■ ASSIGNMENT: Transcribe exactly the line that contains "[191,477,292,492] Extension ->" and every line after it through the end of the records, with nothing else.

■ DATA RECORDS:
--
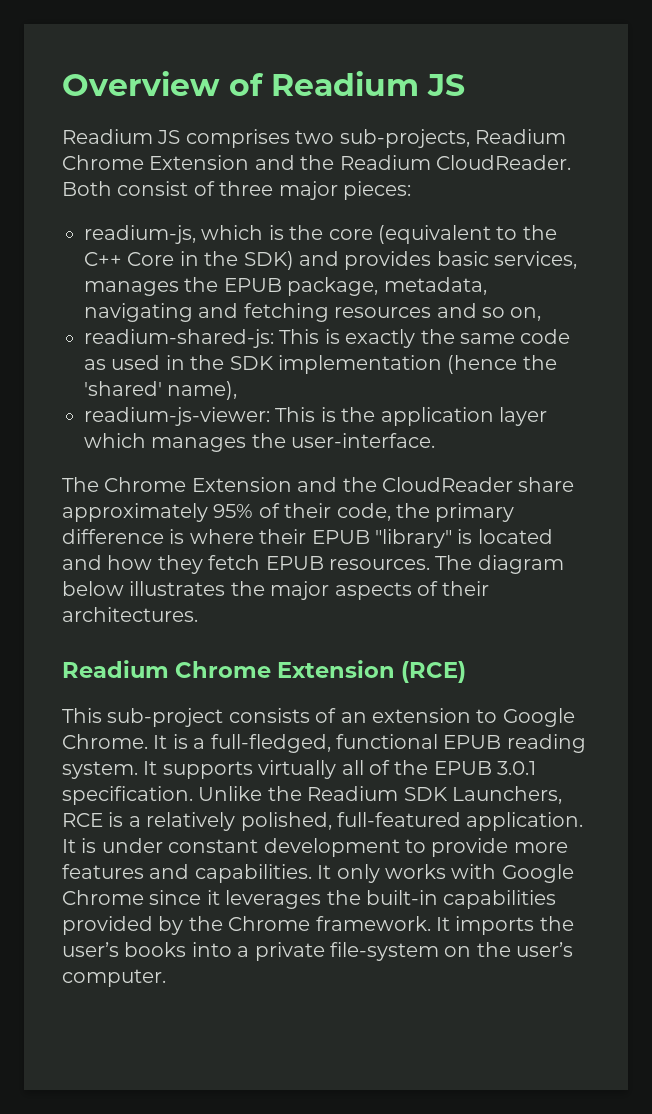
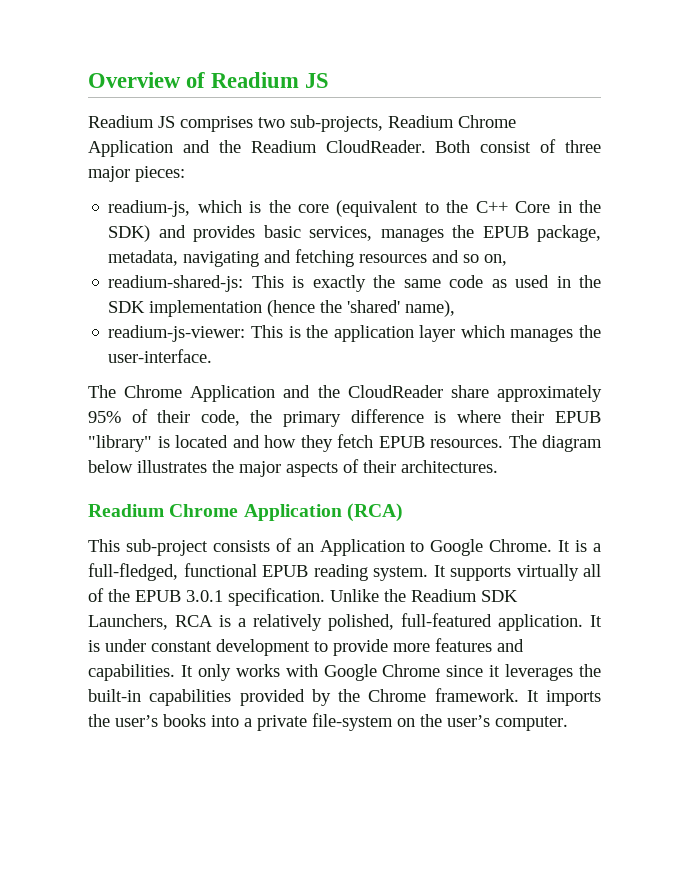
[149,155,250,170] Extension -> [88,140,173,157] Application
[191,477,292,492] Extension -> [190,385,276,402] Application
[277,660,467,683] Extension (RCE) -> [243,503,403,522] Application (RCA)
[372,708,471,723] extension -> [319,539,405,556] Application
[62,813,103,827] RCE -> [175,615,213,627] RCA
--
■ EXERCISE RESPONSE:
[191,477,292,492] Extension -> [190,385,276,402] Application
[277,660,467,683] Extension (RCE) -> [243,503,403,522] Application (RCA)
[372,708,471,723] extension -> [319,539,405,556] Application
[62,813,103,827] RCE -> [175,615,213,627] RCA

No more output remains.